Likewise, COVID-19 has put the federal government to the test and Washington responded with money and new jobs. The federal government grew by over 50,000 jobs from the end of 2019 to the end of 2020 and the D.C. metros government employment grew by over two percent, one of the few positive figures in Table 2.21 The old Washington adage that the most secure job is a federal government job held and, during the COVID-19 pandemic, secure employment is incredibly valuable. One caveat to our analysis is that while federal government hiring has remained strong, state and local government has not. State and local governments across the country lost over 1.1 million jobs during over the same period, more than offsetting the federal employment boost.22Thus, state capitals may not be experiencing similar government booms to Washington D.C.

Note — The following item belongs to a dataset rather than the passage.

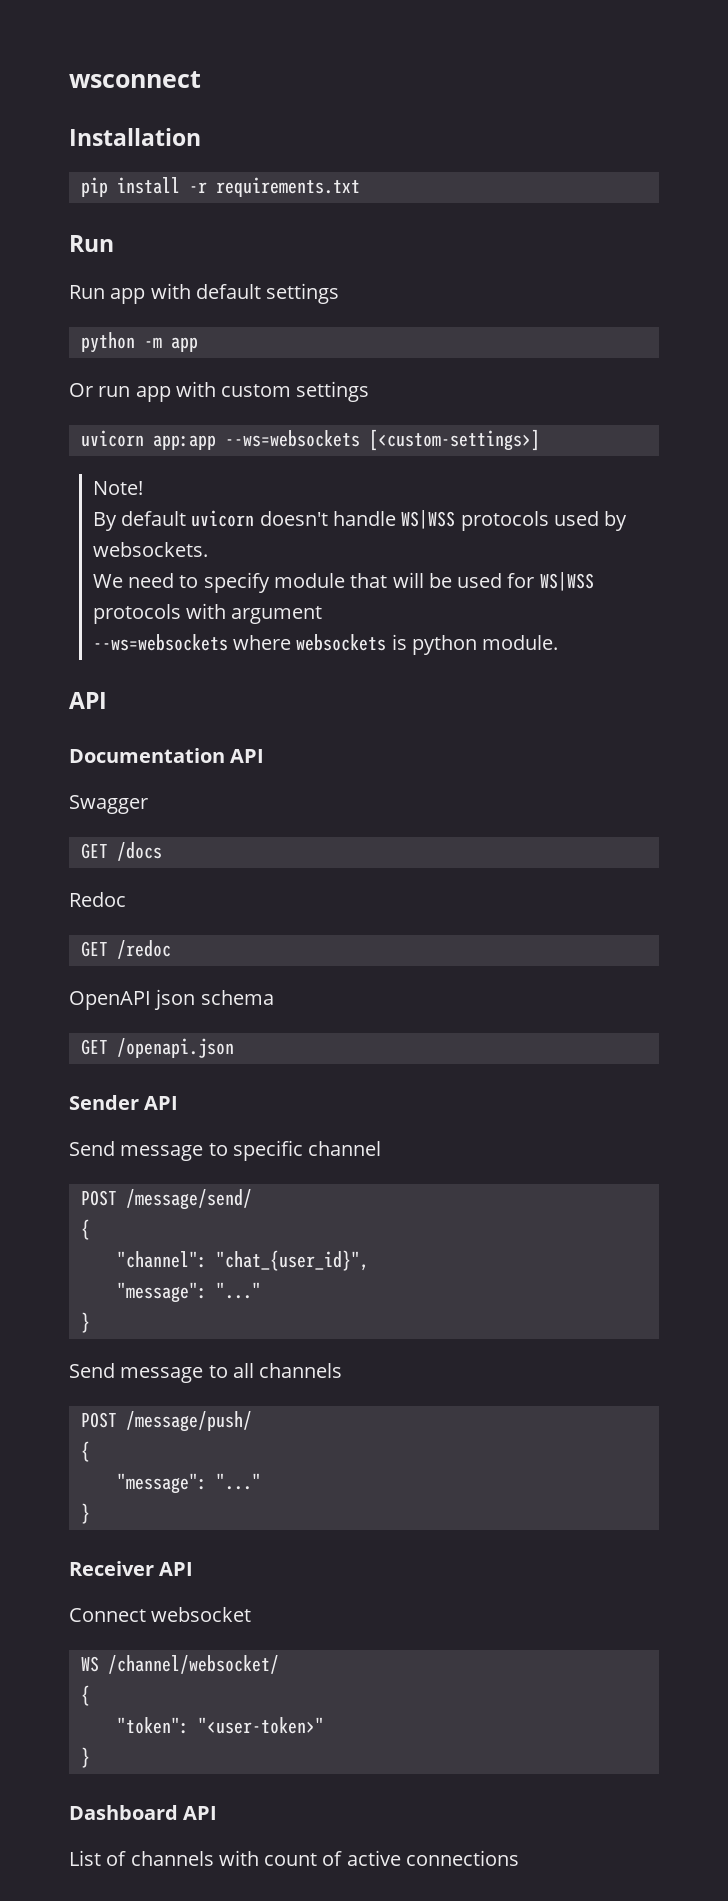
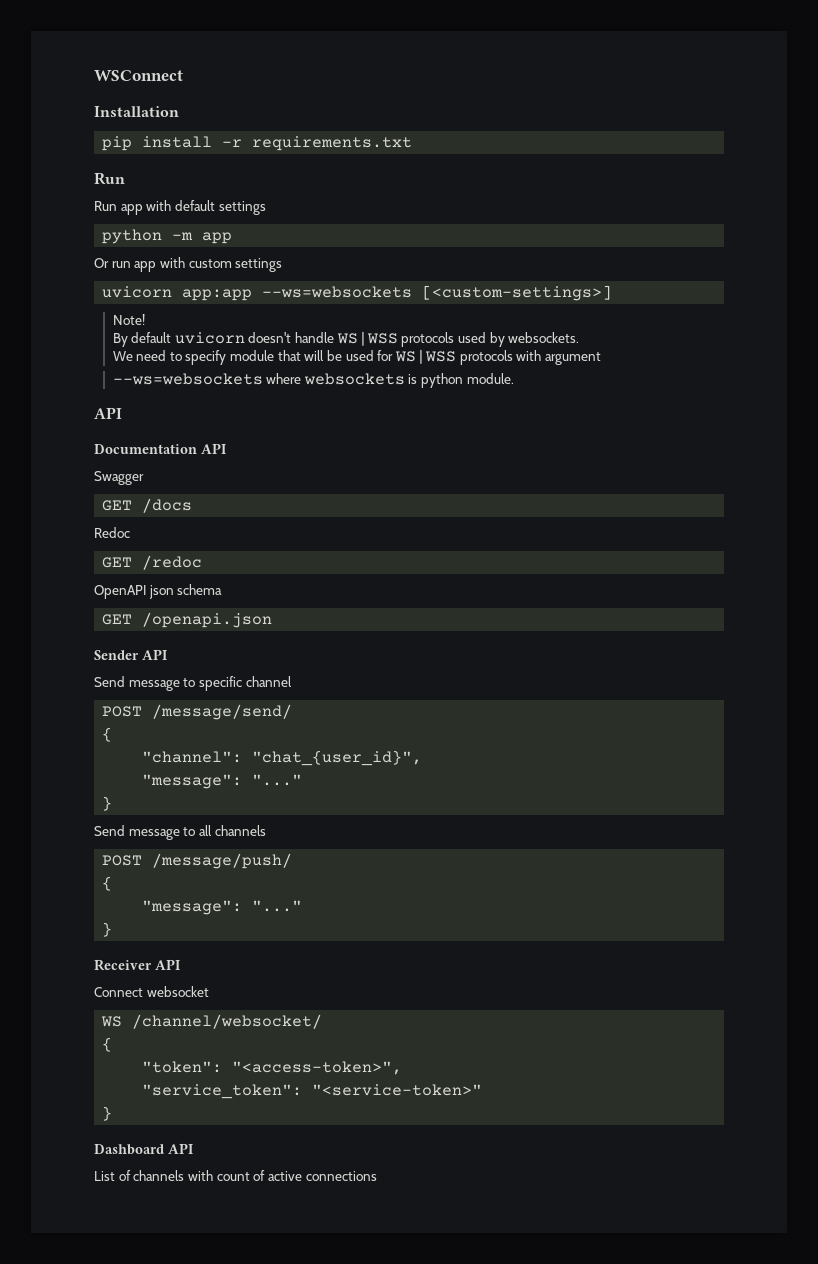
[69,71,201,88] wsconnect -> [94,70,183,81] WSConnect
[197,1717,324,1734] "<user-token>" -> [232,1061,403,1075] [142,1084,483,1099] "<access-token>", // "service_token": "<service-token>"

Perhaps over the long run, structural changes allowing for increased remote work started by the response to COVID-19 will weaken the link between cities and their major industry. If so, this will likely be stronger in the IT sector, where a greater share of remote work is possible than in service sectors such as hospitality, leisure, and gaming. Put simply, the amenities that Las Vegas and Orlando offer cannot be as easily substituted by people sitting behind a computer a thousand miles away as may be the case for technology or government jobs.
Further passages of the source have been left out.